═══ PROVIDED RECORDS ═══

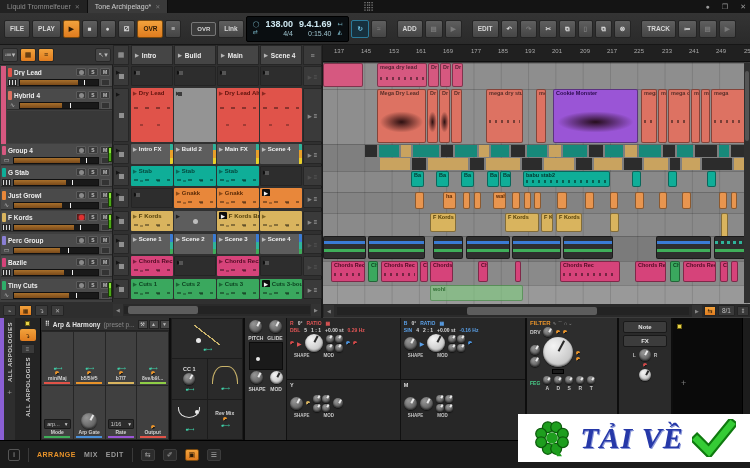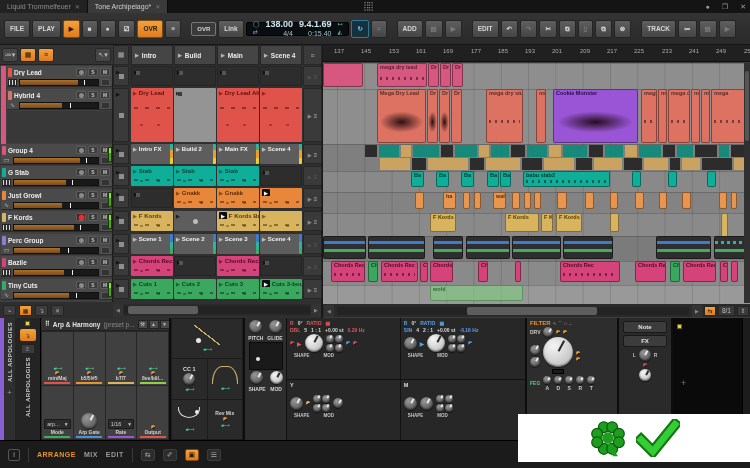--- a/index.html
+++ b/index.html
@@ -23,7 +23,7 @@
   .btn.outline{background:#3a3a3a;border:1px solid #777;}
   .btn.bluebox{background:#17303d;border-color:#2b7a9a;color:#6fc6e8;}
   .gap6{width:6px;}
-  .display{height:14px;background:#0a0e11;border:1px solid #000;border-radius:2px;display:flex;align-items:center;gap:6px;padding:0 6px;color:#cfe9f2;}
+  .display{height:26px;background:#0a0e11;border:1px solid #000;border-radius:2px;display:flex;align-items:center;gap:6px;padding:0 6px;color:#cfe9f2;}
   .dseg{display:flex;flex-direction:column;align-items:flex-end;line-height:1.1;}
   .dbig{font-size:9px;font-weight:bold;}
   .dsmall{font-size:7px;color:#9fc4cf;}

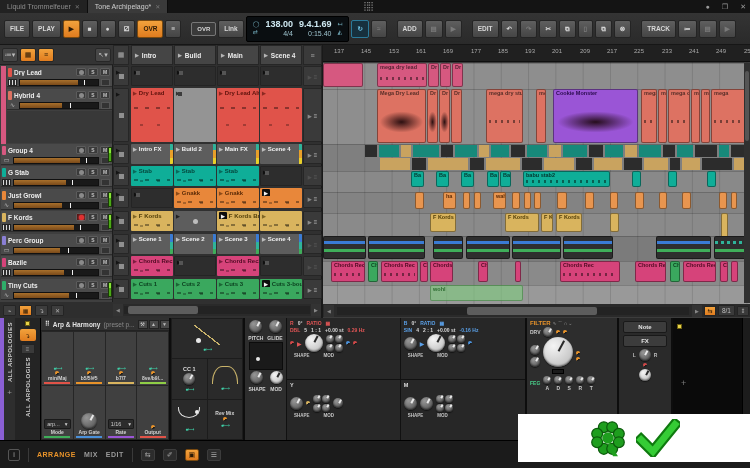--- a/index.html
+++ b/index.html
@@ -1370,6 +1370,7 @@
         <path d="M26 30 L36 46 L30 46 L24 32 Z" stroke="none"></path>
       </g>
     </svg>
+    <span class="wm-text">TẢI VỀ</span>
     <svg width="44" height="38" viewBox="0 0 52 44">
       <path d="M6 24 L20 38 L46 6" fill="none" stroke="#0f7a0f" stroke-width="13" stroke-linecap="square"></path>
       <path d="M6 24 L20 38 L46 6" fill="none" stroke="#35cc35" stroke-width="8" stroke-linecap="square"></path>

═══

* WORK TO COMPLETE *
The answer should consist of every line above in which "border" appears.

* SOLUTION FOR THIS EXERCISE *
   .btn.outline{background:#3a3a3a;border:1px solid #777;}
   .btn.bluebox{background:#17303d;border-color:#2b7a9a;color:#6fc6e8;}
-  .display{height:14px;background:#0a0e11;border:1px solid #000;border-radius:2px;display:flex;align-items:center;gap:6px;padding:0 6px;color:#cfe9f2;}
+  .display{height:26px;background:#0a0e11;border:1px solid #000;border-radius:2px;display:flex;align-items:center;gap:6px;padding:0 6px;color:#cfe9f2;}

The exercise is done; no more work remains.